** RECORDS SHOWN **
┄┄┄┄┄┄┄┄┄┄┄┄┄┄┄┄┄┄┄┄

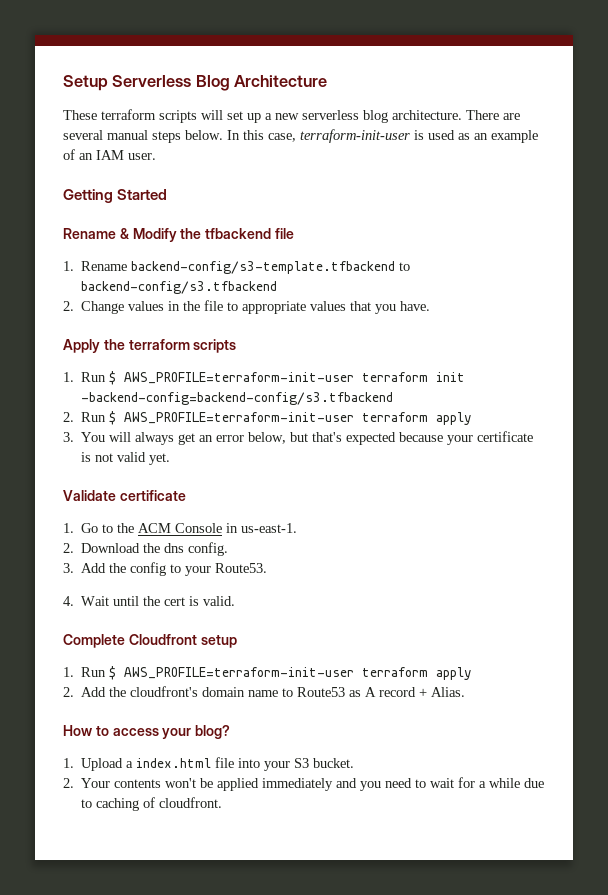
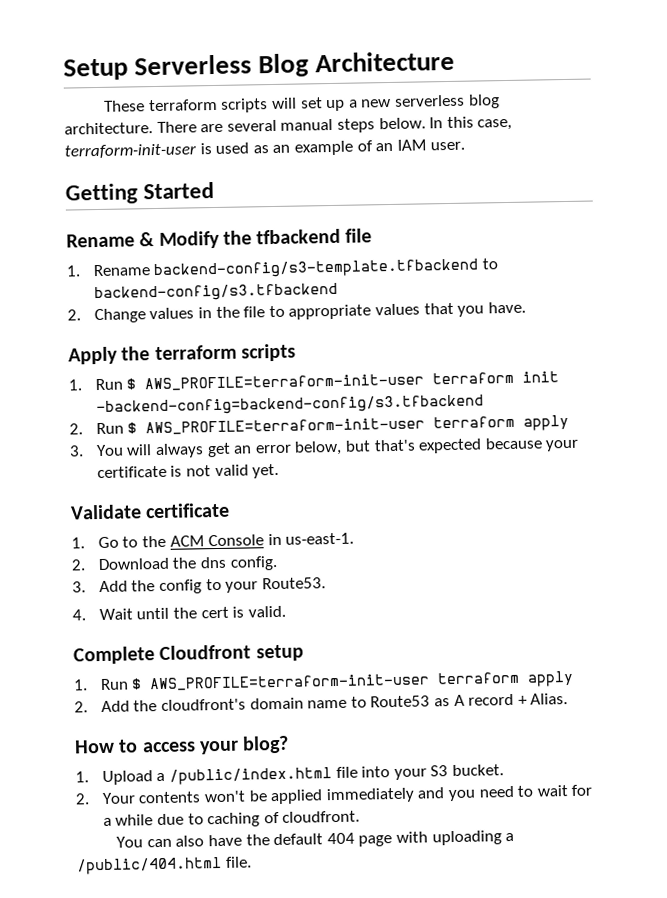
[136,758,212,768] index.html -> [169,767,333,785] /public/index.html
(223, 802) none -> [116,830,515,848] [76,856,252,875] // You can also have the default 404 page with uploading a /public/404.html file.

┄┄┄┄┄┄┄┄┄┄┄┄┄┄┄┄┄┄┄┄

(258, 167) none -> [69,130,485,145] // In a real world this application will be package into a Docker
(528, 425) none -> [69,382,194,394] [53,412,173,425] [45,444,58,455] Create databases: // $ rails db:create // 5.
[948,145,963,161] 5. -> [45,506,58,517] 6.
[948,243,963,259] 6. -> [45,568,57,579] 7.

┄┄┄┄┄┄┄┄┄┄┄┄┄┄┄┄┄┄┄┄

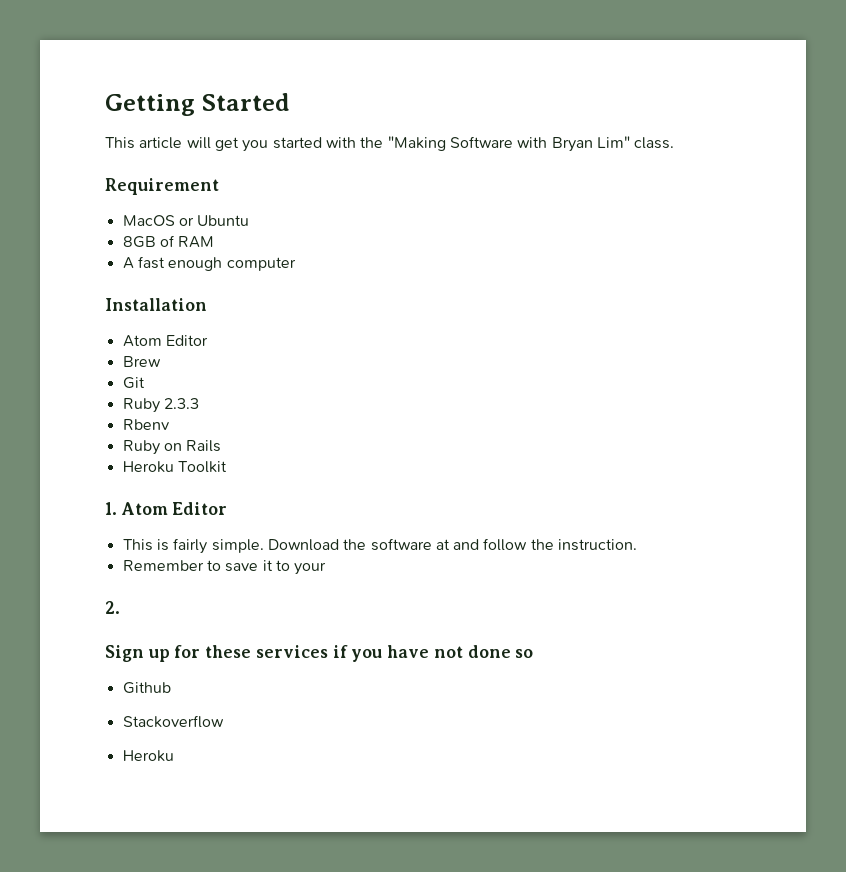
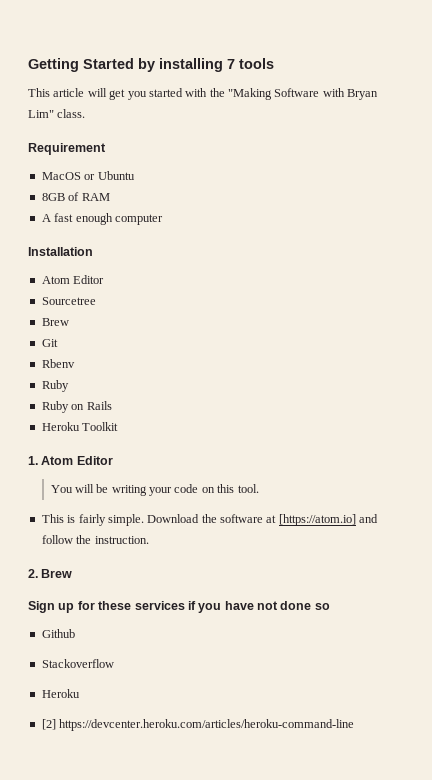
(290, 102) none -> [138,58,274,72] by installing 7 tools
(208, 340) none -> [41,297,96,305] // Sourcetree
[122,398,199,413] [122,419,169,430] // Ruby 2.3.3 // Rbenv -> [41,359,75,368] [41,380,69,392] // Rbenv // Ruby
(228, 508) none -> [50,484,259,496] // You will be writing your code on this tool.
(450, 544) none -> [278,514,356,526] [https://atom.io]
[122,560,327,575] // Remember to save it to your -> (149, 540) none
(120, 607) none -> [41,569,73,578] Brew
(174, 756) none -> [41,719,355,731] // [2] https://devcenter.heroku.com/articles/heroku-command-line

┄┄┄┄┄┄┄┄┄┄┄┄┄┄┄┄┄┄┄┄

** EXERCISE **
Lines to set down from above: the line with "(258, 167) none", the line with "[948,243,963,259] 6. -> [45,568,57,579] 7.", and every line between, each exactly as written.

** OUTPUT OF THE TASK **
(258, 167) none -> [69,130,485,145] // In a real world this application will be package into a Docker
(528, 425) none -> [69,382,194,394] [53,412,173,425] [45,444,58,455] Create databases: // $ rails db:create // 5.
[948,145,963,161] 5. -> [45,506,58,517] 6.
[948,243,963,259] 6. -> [45,568,57,579] 7.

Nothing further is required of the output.